I need the lines below from the one with "[689,1763,762,1781] arguably ->" down to the one with "[91,1864,760,1881] [91,1892,676,1912] //" reproduced exactly, both ends included, and nothing else.

EXCERPTED RECORDS section start

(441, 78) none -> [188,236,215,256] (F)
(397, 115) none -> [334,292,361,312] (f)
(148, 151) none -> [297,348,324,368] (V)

EXCERPTED RECORDS section end
EXCERPTED RECORDS section start

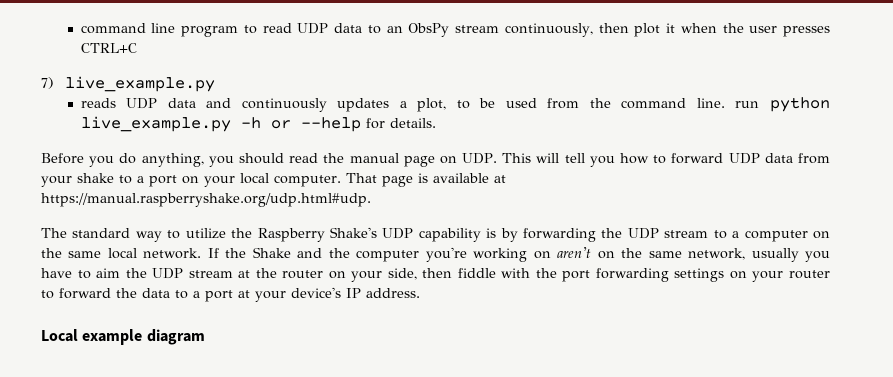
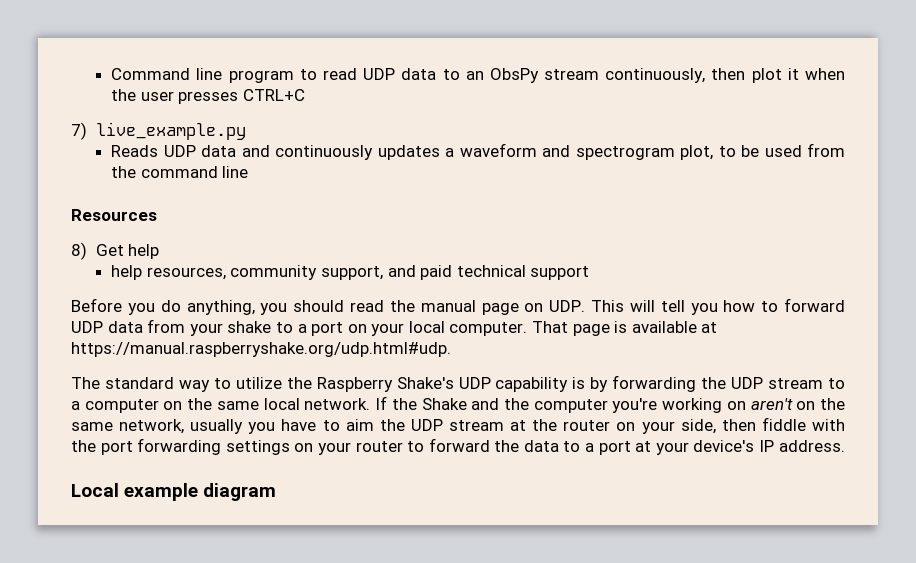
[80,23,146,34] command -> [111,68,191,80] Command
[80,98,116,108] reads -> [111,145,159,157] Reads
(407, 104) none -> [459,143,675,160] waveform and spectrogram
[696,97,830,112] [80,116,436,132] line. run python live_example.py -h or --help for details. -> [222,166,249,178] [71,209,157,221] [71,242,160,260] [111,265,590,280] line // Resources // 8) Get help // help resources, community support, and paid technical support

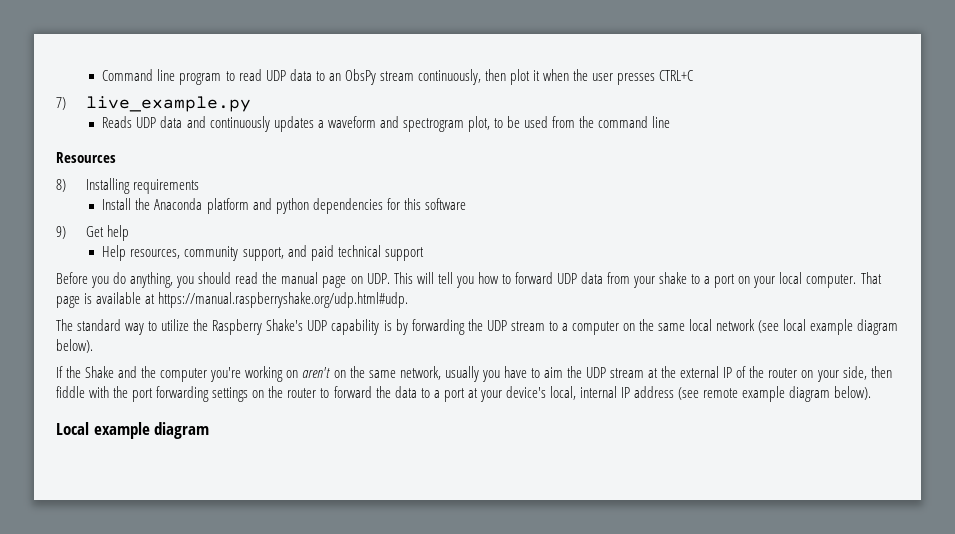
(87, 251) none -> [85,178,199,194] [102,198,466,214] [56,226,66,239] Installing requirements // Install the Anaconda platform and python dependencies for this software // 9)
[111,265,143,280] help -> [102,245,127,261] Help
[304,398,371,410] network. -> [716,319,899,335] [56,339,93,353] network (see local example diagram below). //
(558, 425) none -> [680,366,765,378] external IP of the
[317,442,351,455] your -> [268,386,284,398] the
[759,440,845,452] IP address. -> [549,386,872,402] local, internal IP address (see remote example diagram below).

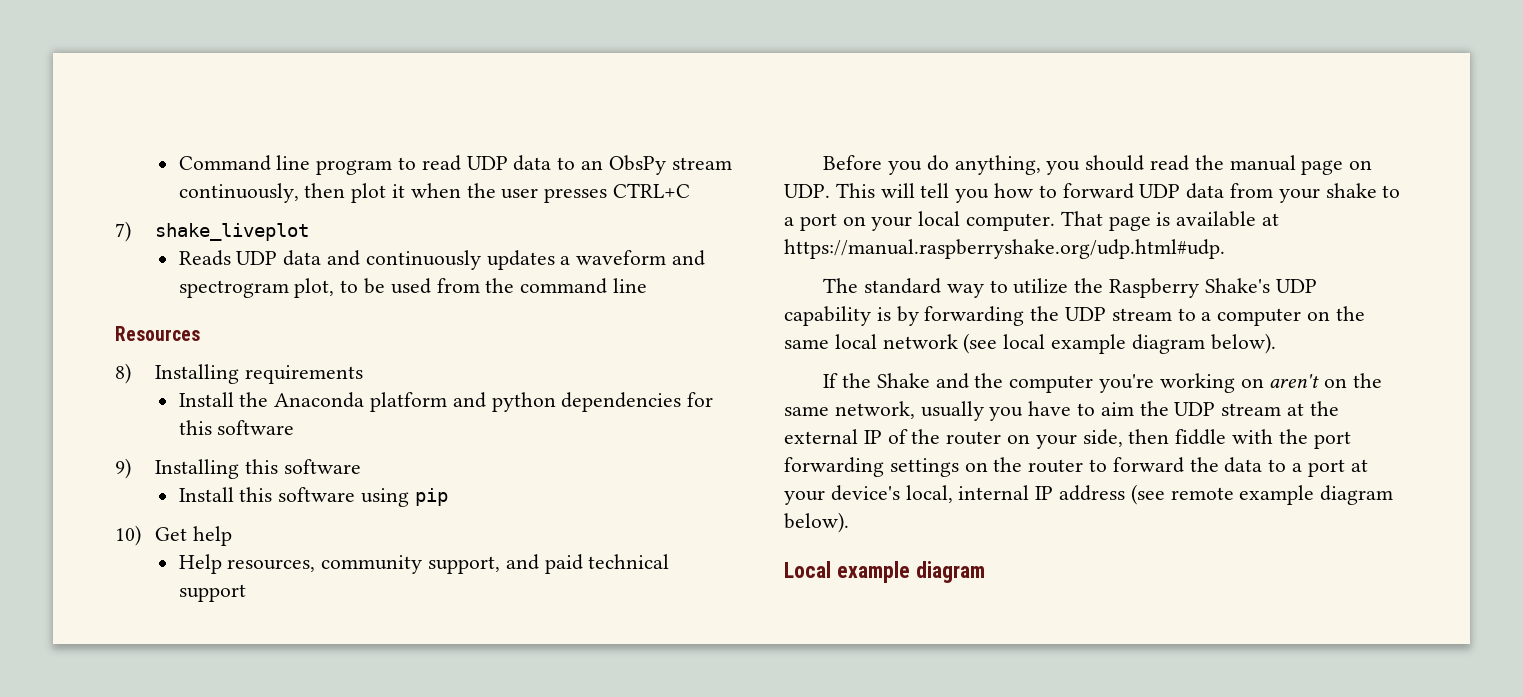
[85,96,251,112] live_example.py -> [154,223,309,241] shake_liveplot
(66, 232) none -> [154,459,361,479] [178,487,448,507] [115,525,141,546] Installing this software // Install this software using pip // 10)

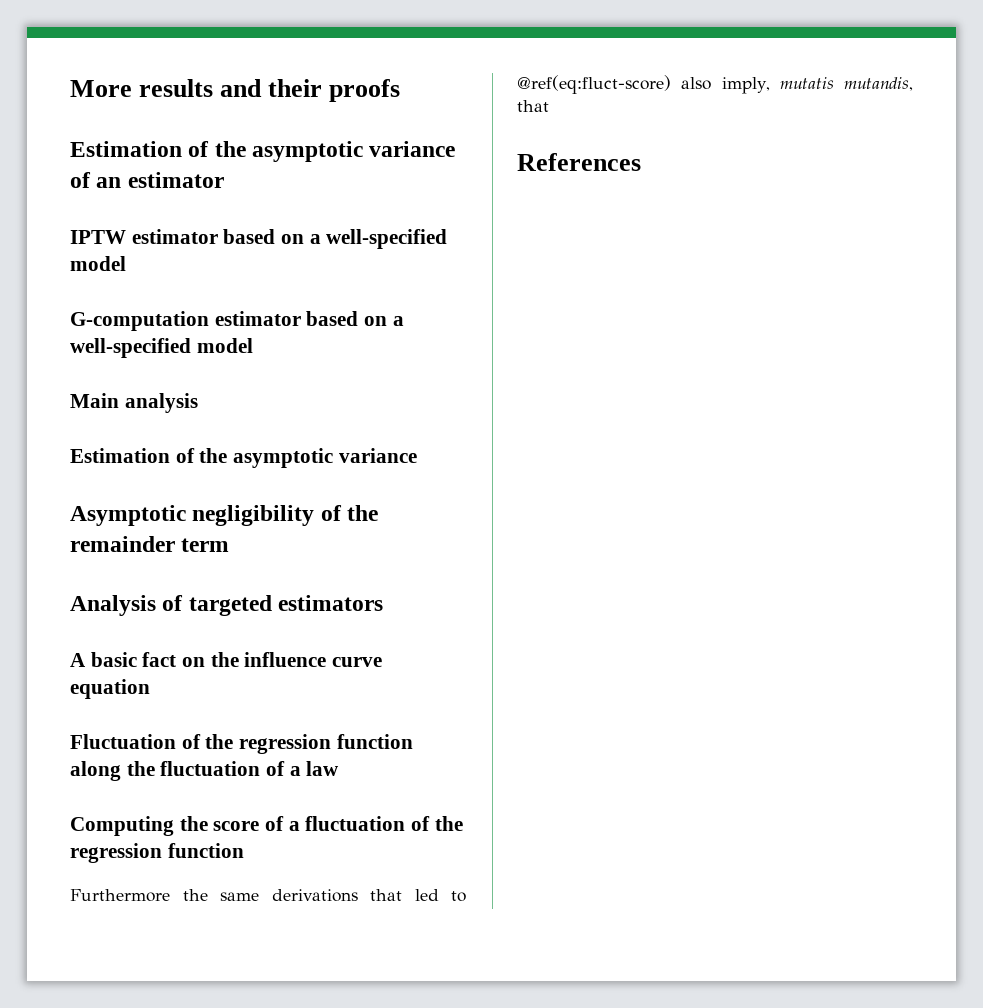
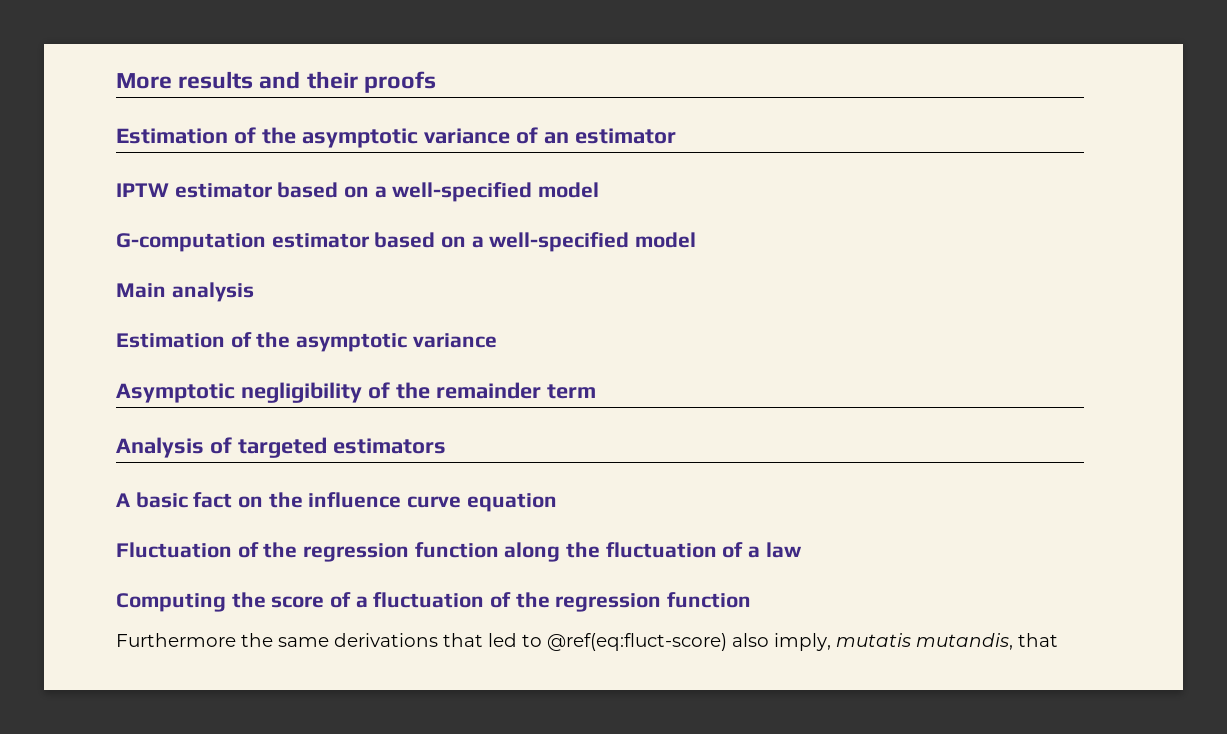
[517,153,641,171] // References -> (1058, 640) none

EXCERPTED RECORDS section end
EXCERPTED RECORDS section start

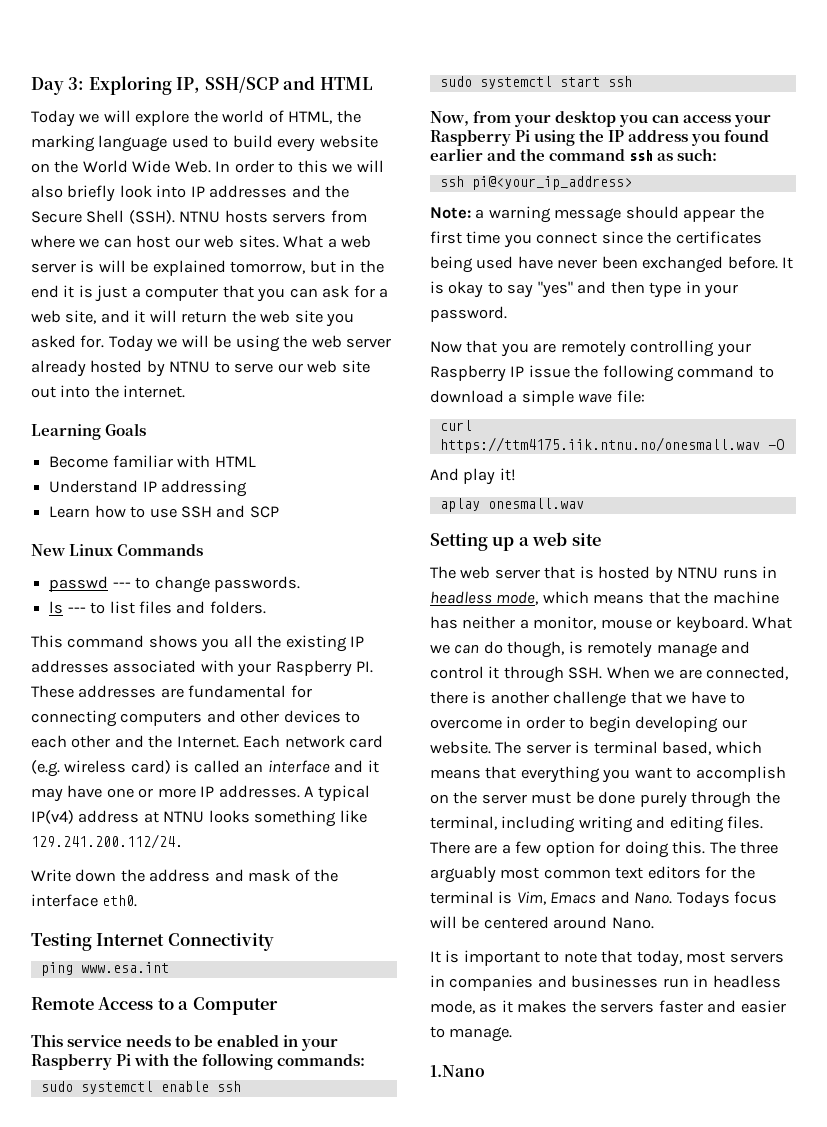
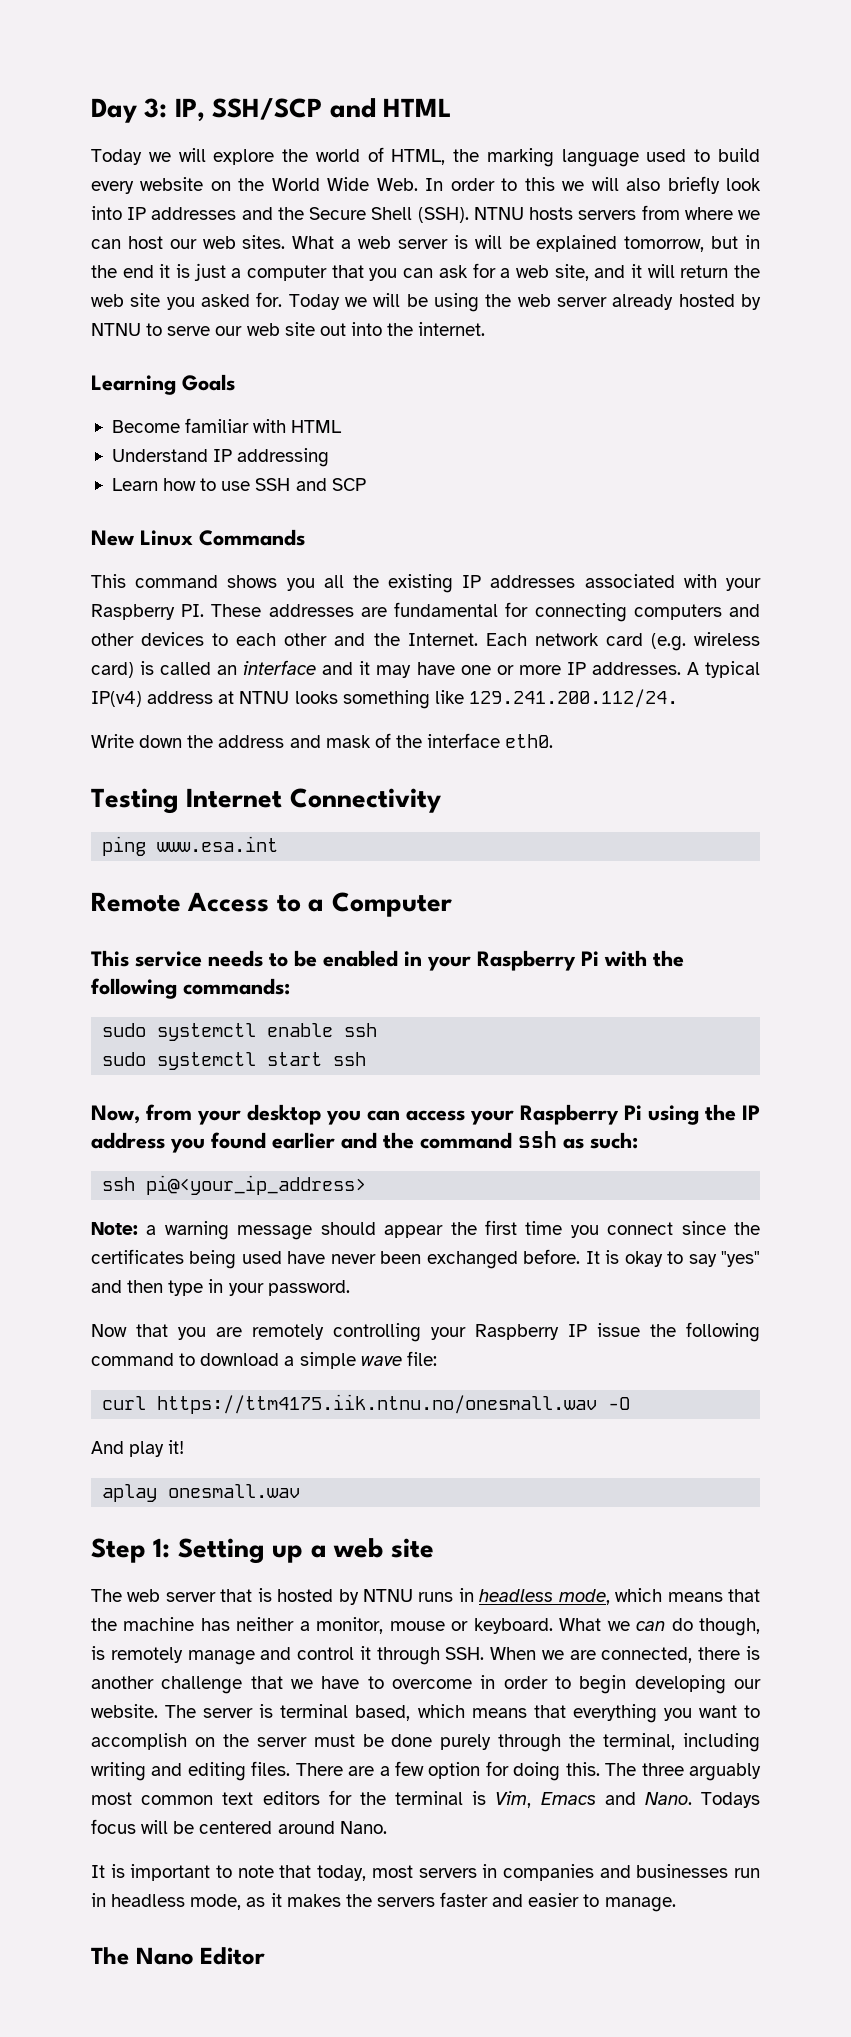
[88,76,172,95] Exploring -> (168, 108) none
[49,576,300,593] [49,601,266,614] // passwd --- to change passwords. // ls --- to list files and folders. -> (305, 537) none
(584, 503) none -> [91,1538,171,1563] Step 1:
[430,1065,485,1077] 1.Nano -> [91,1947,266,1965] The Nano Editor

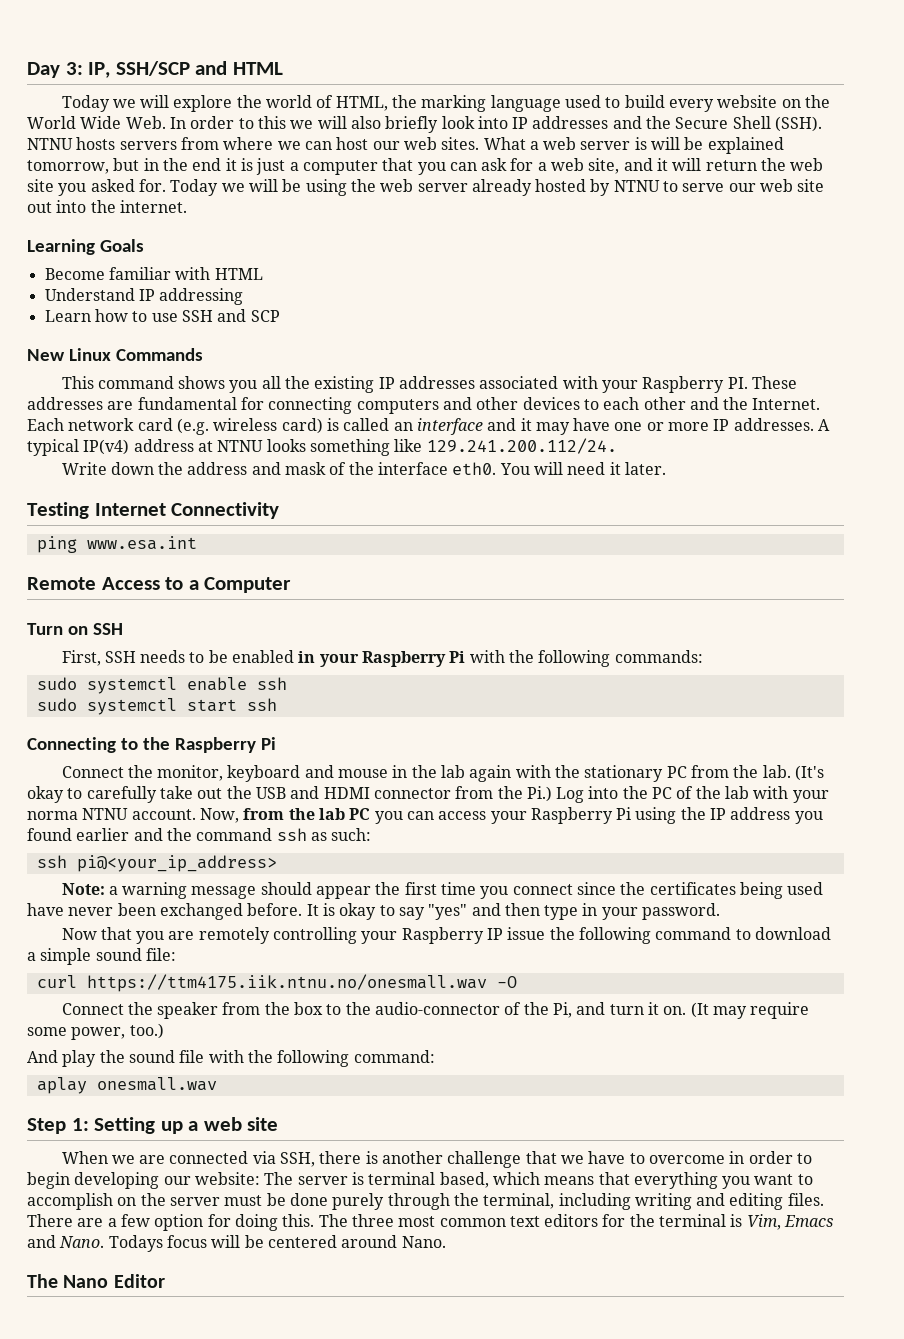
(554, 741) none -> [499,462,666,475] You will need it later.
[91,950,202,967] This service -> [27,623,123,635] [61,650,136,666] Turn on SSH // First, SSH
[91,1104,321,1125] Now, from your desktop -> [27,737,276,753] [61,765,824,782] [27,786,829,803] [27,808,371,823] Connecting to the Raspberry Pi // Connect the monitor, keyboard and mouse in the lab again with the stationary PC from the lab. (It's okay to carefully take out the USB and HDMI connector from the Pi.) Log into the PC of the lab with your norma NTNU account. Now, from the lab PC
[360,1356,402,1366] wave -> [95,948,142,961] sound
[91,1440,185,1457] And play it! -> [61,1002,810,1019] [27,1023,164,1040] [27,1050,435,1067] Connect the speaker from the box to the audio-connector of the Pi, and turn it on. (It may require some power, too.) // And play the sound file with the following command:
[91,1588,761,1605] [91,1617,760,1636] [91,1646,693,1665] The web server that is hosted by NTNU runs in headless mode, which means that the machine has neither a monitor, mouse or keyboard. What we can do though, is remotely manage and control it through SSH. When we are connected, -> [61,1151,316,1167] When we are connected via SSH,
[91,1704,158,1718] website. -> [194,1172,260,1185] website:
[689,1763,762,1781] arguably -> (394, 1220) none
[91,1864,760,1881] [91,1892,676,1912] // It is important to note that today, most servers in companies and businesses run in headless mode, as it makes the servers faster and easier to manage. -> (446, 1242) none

EXCERPTED RECORDS section end

*TASK RESULT*.
[689,1763,762,1781] arguably -> (394, 1220) none
[91,1864,760,1881] [91,1892,676,1912] // It is important to note that today, most servers in companies and businesses run in headless mode, as it makes the servers faster and easier to manage. -> (446, 1242) none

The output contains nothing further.